Identification: JOSM/1.5 (17915 de) Windows Server 2019 64-Bit
OS Build number: Windows Server 2019 Standard 1809 (17763)
Memory Usage: 185 MB / 2969 MB (64 MB allocated, but free)
Java version: 1.8.0_252-b09, Oracle Corporation, OpenJDK 64-Bit Server VM
Look and Feel: com.sun.java.swing.plaf.windows.WindowsLookAndFeel
Screen: \Display0 1440×900 (scaling 1.00×1.00)
Maximum Screen Size: 1440×900
Best cursor sizes: 16×16→32×32, 32×32→32×32
System property file.encoding: Cp1252
System property sun.jnu.encoding: Cp1252
Locale info: de_DE
Numbers with default locale: 1234567890 -> 1234567890
VM arguments: [-XX:TieredStopAtLevel=1, -XX:MinHeapFreeRatio=20, -XX:MaxHeapFreeRatio=40, -Ditw.userdata=C:/Users/Simon/AppData/Local/ojdkbuild/java-1.8.0-openjdk-1.8.0.252-2.b09.ojdkbuild.windows.x86_64/webstart/, -Dicedtea-web.bin.name=javaws.exe, -Dicedtea-web.bin.location=C:/Program Files/ojdkbuild/java-1.8.0-openjdk-1.8.0.252-2/webstart/javaws.exe]

[stoecker]

Aaargh.
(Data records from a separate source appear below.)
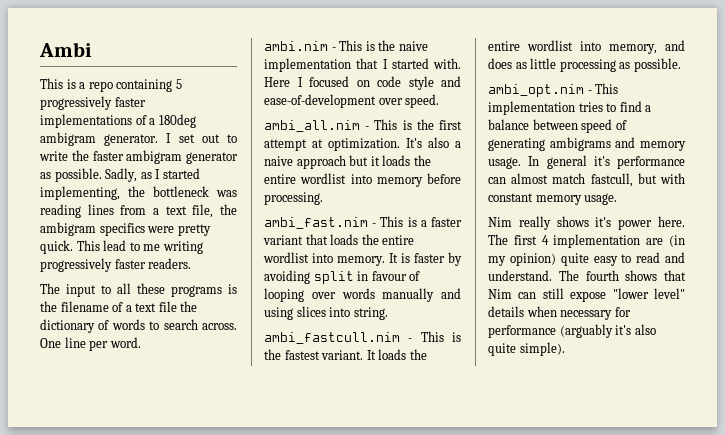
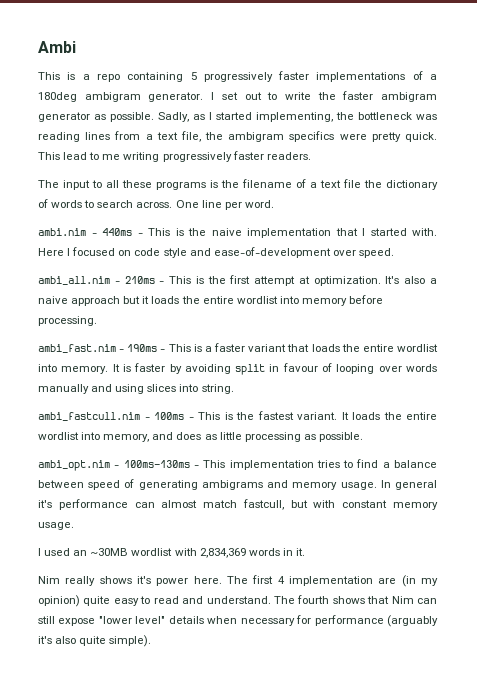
(336, 49) none -> [102,228,143,236] 440ms -
(370, 128) none -> [124,276,165,284] 210ms -
(377, 225) none -> [127,344,166,352] 190ms -
(413, 340) none -> [154,412,194,420] 100ms -
(592, 92) none -> [123,460,199,468] 100ms-130ms -
(618, 199) none -> [38,548,305,558] // I used an ~30MB wordlist with 2,834,369 words in it.

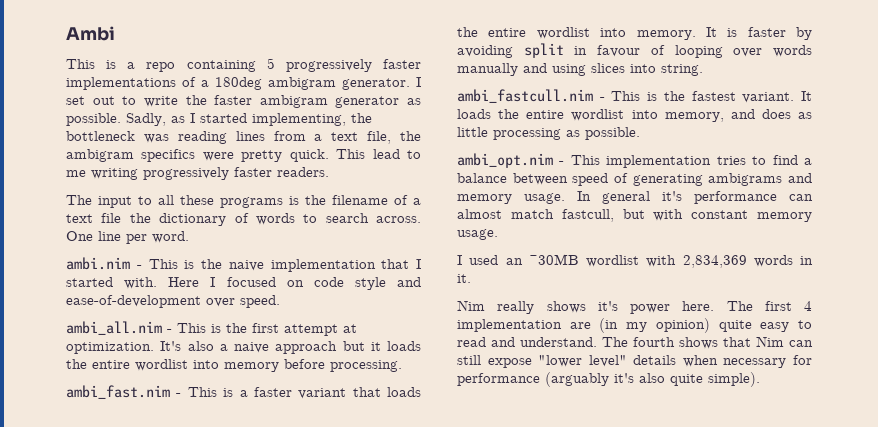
[102,228,143,236] 440ms - -> (142, 267) none
[124,276,165,284] 210ms - -> (172, 331) none
[127,344,166,352] 190ms - -> (182, 395) none
[154,412,194,420] 100ms - -> (605, 99) none
[123,460,199,468] 100ms-130ms - -> (565, 163) none

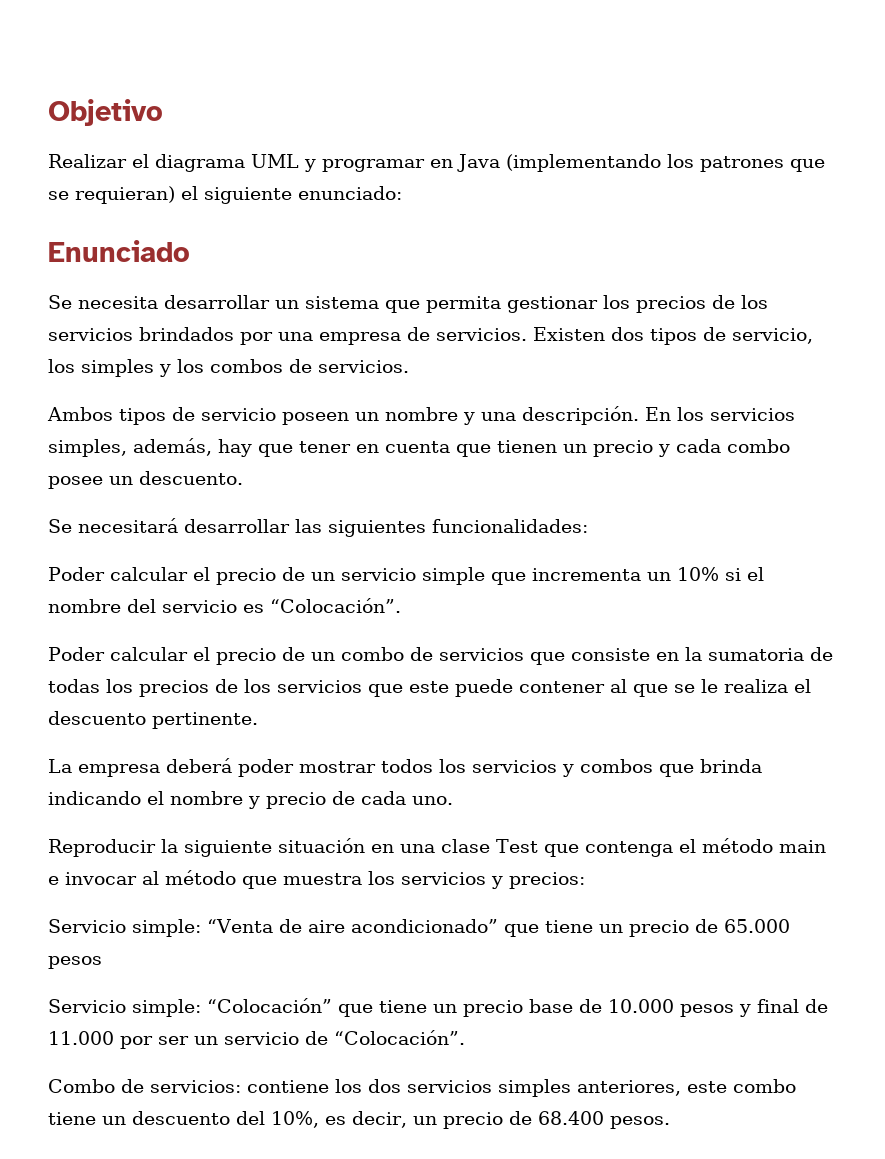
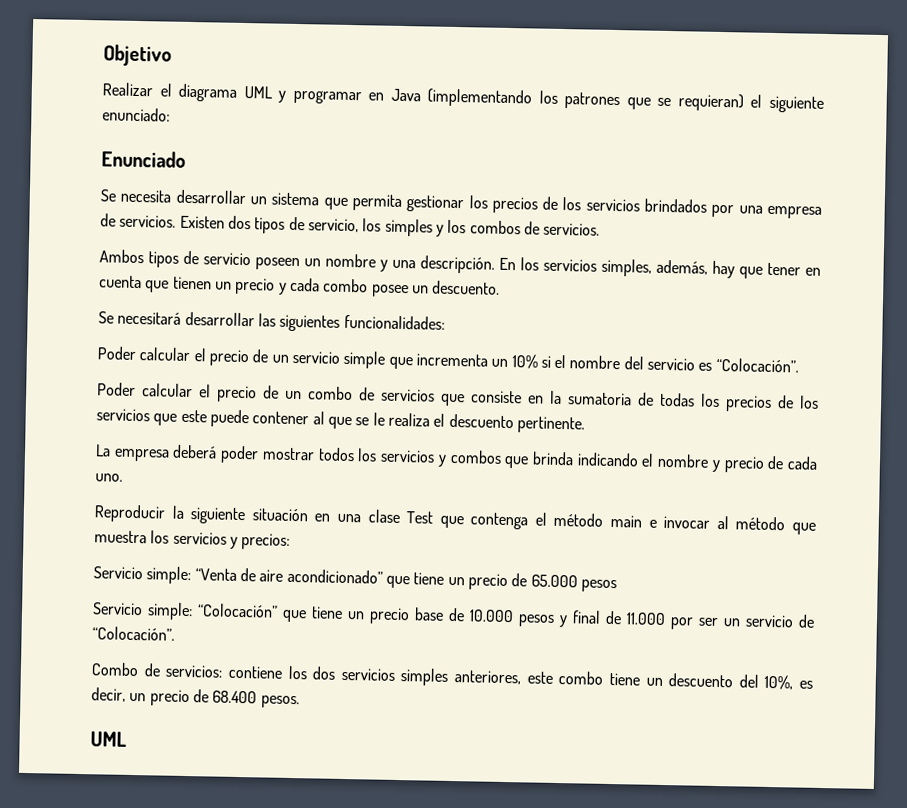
(670, 1122) none -> [90,731,127,747] // UML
I feared some shit will happen after Let's Encrypt changed the chain again.

[stoecker]

If someone can build me a valid chain based on this and acceptable to Java it would be a great help:

That's what I get with Let's Encrypt:

Certificate chain
 0 s:CN = josm.openstreetmap.de
   i:C = US, O = Let's Encrypt, CN = R3
-----BEGIN CERTIFICATE-----
MIIGLzCCBRegAwIBAgISA6OZl/03hA5hvGq93bIvjSIoMA0GCSqGSIb3DQEBCwUA
...
HHe2
-----END CERTIFICATE-----
 1 s:C = US, O = Let's Encrypt, CN = R3
   i:C = US, O = Internet Security Research Group, CN = ISRG Root X1
-----BEGIN CERTIFICATE-----
MIIFFjCCAv6gAwIBAgIRAJErCErPDBinU/bWLiWnX1owDQYJKoZIhvcNAQELBQAw
...
nLRbwHOoq7hHwg==
-----END CERTIFICATE-----
 2 s:C = US, O = Internet Security Research Group, CN = ISRG Root X1
   i:O = Digital Signature Trust Co., CN = DST Root CA X3
-----BEGIN CERTIFICATE-----
MIIFYDCCBEigAwIBAgIQQAF3ITfU6UK47naqPGQKtzANBgkqhkiG9w0BAQsFADA/
...
Dfvp7OOGAN6dEOM4+qR9sdjoSYKEBpsr6GtPAQw4dy753ec5
-----END CERTIFICATE-----

That's what I added to get the chain complete (which seems not to be the right one):

 3 s:C = US, O = Internet Security Research Group, CN = ISRG Root X1
   i:C = US, O = Internet Security Research Group, CN = ISRG Root X1
-----BEGIN CERTIFICATE-----
MIIFazCCA1OgAwIBAgIRAIIQz7DSQONZRGPgu2OCiwAwDQYJKoZIhvcNAQELBQAw
...
emyPxgcYxn/eR44/KJ4EBs+lVDR3veyJm+kXQ99b21/+jh5Xos1AnX5iItreGCc=
-----END CERTIFICATE-----

[stoecker]

Replaced the last one:

 3 s:O = Digital Signature Trust Co., CN = DST Root CA X3
   i:O = Digital Signature Trust Co., CN = DST Root CA X3
-----BEGIN CERTIFICATE-----
MIIDSjCCAjKgAwIBAgIQRK+wgNajJ7qJMDmGLvhAazANBgkqhkiG9w0BAQUFADA/
...
Ob8VZRzI9neWagqNdwvYkQsEjgfbKbYK7p2CNTUQ
-----END CERTIFICATE-----

Does it work now?

[simon04]

Yes, perfect, thank you! Fixed for my test environment from comment:1.

[stoecker]

P.S. We'll see if similar issues happen with other Let's Encrypt servers or my broken last cert was the problem.